Code change snippets

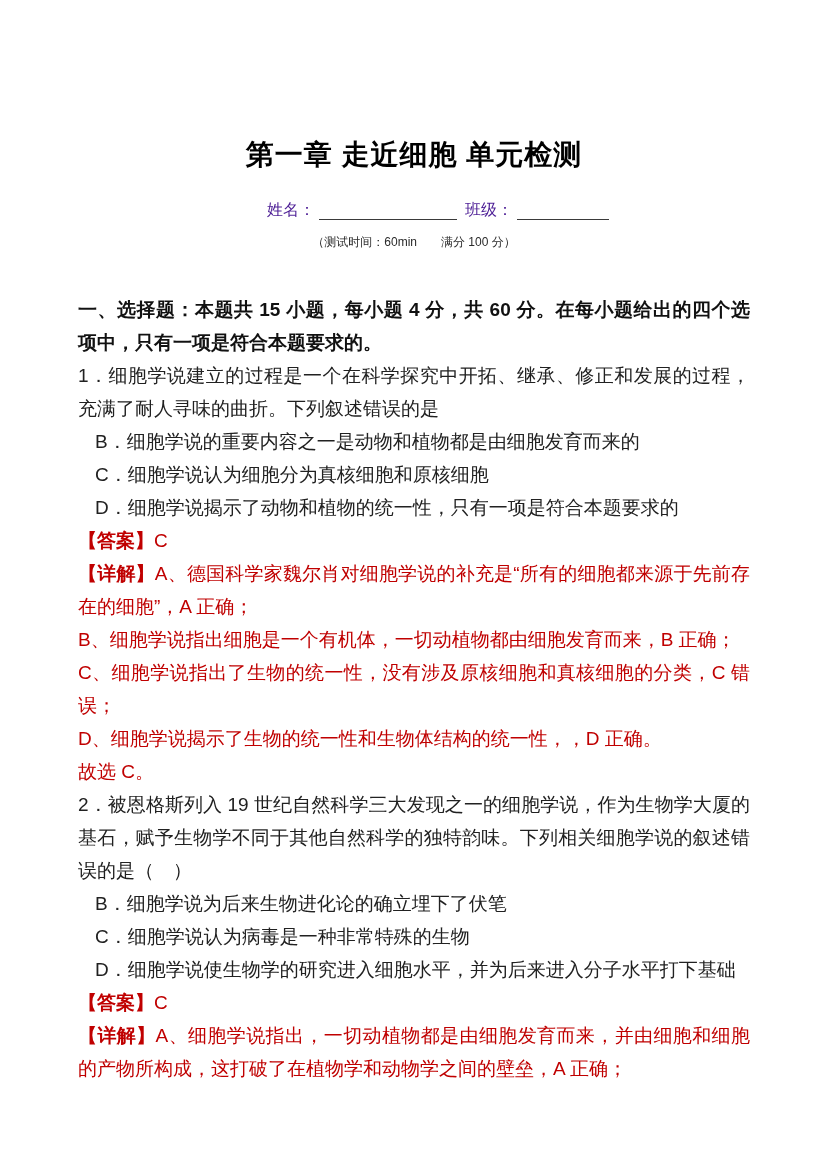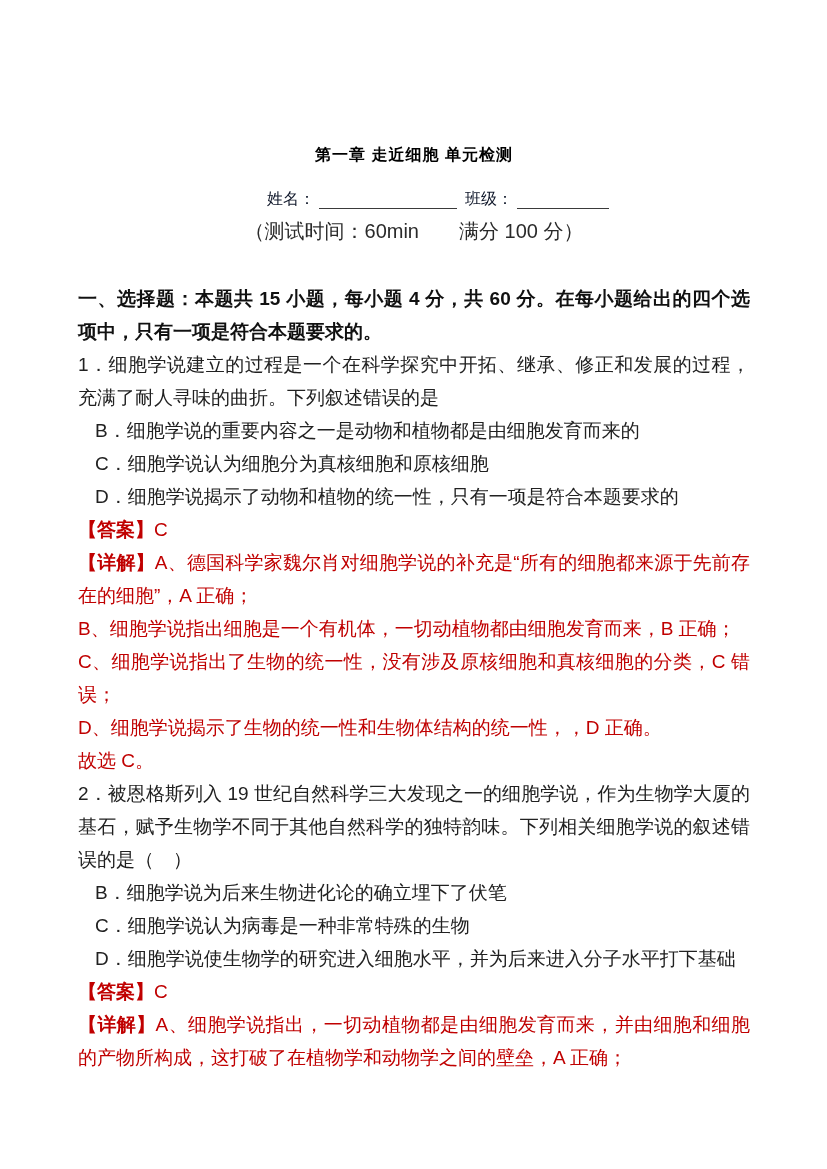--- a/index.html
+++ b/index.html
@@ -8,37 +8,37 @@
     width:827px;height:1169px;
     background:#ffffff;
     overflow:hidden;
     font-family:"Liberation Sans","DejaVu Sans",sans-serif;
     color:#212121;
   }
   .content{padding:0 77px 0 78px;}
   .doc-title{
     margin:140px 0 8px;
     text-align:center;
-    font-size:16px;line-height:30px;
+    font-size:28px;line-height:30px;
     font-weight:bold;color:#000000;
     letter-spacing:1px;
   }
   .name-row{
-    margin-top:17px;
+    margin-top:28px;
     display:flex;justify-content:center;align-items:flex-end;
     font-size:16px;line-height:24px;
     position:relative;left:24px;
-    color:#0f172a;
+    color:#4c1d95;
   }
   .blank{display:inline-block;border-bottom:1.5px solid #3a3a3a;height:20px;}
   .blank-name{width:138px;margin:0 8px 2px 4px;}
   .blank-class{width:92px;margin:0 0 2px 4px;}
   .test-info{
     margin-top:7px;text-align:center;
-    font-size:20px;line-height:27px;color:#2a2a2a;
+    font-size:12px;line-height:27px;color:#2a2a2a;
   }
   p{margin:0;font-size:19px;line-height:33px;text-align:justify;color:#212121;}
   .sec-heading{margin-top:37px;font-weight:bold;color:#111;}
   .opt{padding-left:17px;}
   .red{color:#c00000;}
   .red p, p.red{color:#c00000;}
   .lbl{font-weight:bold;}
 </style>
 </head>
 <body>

* Directions for this task *
Images must not appear; print each record precisely as it reads.

* Written response *
--- a/index.html
+++ b/index.html
@@ -8,37 +8,37 @@
     width:827px;height:1169px;
     background:#ffffff;
     overflow:hidden;
     font-family:"Liberation Sans","DejaVu Sans",sans-serif;
     color:#212121;
   }
   .content{padding:0 77px 0 78px;}
   .doc-title{
     margin:140px 0 8px;
     text-align:center;
-    font-size:16px;line-height:30px;
+    font-size:28px;line-height:30px;
     font-weight:bold;color:#000000;
     letter-spacing:1px;
   }
   .name-row{
-    margin-top:17px;
+    margin-top:28px;
     display:flex;justify-content:center;align-items:flex-end;
     font-size:16px;line-height:24px;
     position:relative;left:24px;
-    color:#0f172a;
+    color:#4c1d95;
   }
   .blank{display:inline-block;border-bottom:1.5px solid #3a3a3a;height:20px;}
   .blank-name{width:138px;margin:0 8px 2px 4px;}
   .blank-class{width:92px;margin:0 0 2px 4px;}
   .test-info{
     margin-top:7px;text-align:center;
-    font-size:20px;line-height:27px;color:#2a2a2a;
+    font-size:12px;line-height:27px;color:#2a2a2a;
   }
   p{margin:0;font-size:19px;line-height:33px;text-align:justify;color:#212121;}
   .sec-heading{margin-top:37px;font-weight:bold;color:#111;}
   .opt{padding-left:17px;}
   .red{color:#c00000;}
   .red p, p.red{color:#c00000;}
   .lbl{font-weight:bold;}
 </style>
 </head>
 <body>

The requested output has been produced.